Databricks

Overview

Granulate gAgent installation on Databricks allows seamless integration with plug-and-play support. The gAgent Databricks installation enables deploying Granulate agent on Databricks cluster nodes by incorporating Granulate's bash CLI installation to the Databricks cluster-scoped init scripts.

Installation

Granulate gAgent can be added to a Databricks cluster-scoped init scripts directly from the cluster's DBFS or from an S3 bucket.

Add the init script as a DBFS directory-

  1. Create a DBFS directory you want to store the init script in by running:

dbutils.fs.mkdirs("dbfs:/databricks/scripts/")

2. Create Granulate agent installation script in the directory.
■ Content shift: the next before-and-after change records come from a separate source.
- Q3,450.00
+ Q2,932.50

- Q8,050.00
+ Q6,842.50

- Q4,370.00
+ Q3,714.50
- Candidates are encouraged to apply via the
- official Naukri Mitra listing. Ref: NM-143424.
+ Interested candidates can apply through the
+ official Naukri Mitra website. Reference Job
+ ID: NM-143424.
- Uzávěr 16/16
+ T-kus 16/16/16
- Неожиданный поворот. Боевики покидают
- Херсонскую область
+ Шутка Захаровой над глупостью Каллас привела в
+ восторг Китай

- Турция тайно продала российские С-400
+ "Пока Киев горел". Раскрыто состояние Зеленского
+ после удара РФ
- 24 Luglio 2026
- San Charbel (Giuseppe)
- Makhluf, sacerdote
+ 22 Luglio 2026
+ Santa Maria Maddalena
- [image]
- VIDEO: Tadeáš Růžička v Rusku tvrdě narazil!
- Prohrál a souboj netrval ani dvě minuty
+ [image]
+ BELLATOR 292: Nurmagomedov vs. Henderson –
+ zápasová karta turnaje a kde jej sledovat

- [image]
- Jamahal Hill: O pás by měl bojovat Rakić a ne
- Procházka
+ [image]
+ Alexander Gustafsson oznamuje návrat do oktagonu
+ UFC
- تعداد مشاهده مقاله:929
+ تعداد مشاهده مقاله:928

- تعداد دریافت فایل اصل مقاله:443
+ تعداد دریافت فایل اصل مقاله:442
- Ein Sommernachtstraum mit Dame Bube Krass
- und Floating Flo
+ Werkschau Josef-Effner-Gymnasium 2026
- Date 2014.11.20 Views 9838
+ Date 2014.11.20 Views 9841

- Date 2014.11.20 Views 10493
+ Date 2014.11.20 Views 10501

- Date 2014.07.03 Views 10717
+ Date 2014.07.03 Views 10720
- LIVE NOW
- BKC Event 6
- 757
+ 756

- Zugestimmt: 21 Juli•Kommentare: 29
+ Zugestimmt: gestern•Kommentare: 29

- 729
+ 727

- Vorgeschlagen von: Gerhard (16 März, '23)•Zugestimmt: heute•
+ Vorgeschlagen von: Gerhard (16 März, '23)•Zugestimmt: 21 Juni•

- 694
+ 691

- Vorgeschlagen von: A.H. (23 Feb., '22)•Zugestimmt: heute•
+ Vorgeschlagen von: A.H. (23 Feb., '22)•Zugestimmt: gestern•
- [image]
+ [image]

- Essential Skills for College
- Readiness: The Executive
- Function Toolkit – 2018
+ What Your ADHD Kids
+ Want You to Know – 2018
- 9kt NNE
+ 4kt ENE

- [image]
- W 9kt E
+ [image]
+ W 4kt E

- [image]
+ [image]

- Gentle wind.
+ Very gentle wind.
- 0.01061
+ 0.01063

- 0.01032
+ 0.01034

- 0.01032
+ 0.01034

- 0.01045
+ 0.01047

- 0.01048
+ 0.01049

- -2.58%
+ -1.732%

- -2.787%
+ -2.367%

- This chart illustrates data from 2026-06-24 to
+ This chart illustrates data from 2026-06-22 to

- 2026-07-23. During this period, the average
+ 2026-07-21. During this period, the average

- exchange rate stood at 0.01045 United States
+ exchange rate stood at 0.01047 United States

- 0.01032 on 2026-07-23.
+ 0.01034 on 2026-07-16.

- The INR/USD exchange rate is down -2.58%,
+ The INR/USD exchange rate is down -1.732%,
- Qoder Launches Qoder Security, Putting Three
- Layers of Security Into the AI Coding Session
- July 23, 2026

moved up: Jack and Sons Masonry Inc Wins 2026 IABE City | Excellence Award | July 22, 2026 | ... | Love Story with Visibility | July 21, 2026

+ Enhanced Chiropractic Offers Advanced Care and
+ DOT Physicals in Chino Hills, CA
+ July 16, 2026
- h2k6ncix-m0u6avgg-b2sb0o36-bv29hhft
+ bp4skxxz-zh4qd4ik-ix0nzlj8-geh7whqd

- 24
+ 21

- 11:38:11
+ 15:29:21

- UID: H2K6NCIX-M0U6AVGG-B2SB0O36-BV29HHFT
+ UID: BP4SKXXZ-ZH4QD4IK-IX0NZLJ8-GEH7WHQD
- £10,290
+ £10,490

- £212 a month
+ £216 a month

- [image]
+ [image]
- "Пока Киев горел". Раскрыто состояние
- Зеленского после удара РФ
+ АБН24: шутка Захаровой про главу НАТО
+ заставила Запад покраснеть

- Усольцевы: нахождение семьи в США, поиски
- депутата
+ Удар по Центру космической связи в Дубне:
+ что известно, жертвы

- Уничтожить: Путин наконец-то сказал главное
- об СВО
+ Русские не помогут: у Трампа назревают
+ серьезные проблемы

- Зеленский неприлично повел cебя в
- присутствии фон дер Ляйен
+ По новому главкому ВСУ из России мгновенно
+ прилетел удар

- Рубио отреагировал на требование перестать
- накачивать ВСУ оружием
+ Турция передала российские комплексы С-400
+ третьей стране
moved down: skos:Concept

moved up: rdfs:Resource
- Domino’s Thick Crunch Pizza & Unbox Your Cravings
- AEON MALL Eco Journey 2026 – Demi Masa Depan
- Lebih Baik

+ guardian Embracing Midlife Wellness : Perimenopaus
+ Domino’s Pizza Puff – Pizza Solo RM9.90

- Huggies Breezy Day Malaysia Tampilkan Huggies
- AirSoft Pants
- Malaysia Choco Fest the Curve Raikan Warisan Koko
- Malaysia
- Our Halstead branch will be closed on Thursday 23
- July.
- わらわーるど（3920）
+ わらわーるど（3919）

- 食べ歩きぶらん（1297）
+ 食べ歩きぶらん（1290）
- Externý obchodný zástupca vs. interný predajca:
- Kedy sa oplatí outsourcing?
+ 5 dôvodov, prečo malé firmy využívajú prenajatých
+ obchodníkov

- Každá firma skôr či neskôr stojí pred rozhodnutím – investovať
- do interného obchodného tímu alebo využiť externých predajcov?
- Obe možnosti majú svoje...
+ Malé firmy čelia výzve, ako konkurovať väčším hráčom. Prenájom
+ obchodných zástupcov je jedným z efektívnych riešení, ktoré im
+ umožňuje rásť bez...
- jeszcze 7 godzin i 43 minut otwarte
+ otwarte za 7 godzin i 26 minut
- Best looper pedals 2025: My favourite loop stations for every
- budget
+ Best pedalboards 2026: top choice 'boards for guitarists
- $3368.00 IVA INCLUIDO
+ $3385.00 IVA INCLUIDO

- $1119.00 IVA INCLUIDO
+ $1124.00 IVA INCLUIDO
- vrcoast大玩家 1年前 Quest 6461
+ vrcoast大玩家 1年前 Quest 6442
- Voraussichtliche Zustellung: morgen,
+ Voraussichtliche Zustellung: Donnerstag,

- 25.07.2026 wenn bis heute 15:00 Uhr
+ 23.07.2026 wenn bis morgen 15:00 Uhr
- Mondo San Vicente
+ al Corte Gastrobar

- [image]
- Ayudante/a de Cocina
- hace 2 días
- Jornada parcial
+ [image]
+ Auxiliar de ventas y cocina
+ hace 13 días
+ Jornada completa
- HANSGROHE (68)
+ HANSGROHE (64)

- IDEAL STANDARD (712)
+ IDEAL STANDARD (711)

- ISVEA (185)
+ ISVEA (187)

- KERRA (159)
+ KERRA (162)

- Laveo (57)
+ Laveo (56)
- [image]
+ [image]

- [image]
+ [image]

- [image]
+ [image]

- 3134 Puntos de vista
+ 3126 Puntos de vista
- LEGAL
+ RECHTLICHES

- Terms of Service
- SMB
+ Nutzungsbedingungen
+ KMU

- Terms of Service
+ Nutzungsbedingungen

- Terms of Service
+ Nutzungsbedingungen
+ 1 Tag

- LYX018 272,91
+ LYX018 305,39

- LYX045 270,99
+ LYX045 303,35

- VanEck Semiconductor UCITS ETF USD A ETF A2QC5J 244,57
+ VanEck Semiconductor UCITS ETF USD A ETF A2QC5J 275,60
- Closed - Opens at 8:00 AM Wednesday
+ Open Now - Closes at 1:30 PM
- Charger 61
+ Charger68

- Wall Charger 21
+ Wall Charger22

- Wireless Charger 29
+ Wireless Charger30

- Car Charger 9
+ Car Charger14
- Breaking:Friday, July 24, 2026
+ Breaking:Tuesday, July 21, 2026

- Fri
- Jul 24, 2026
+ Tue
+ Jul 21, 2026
Make sure to fill in your customer-specific Download Bucket and Client ID.

dbutils.fs.put("/databricks/scripts/granulate_run_agents.sh","""
#!/bin/bash
set -e
export CLIENT_ID="aLU+0EiAhKU8uP7nxR86Zg=="
curl -s https://s3.amazonaws.com/<Download Bucket>/granulate_run_gagent.sh | sudo \
CLIENT="${CLIENT_ID}" \
SERVICE="databricks-$(echo ${DB_CLUSTER_NAME} | tr ' ' '-' | tr '.' '-')" \
bash
echo "Installation Successful"
exit 0
""", True)

Note: The Granulate Service ID is automatically extracted based on the Databricks environment variable (Cluster Name)

Configure a cluster-scoped init script using the UI

To use the cluster configuration page to configure a cluster to run an init script:

  1. On the cluster configuration page, click the Advanced Options toggle.

  2. At the bottom of the page, click the Init Scripts tab.

  3. In the Destination drop-down, select a destination type. In the example in the preceding section, the destination is DBFS.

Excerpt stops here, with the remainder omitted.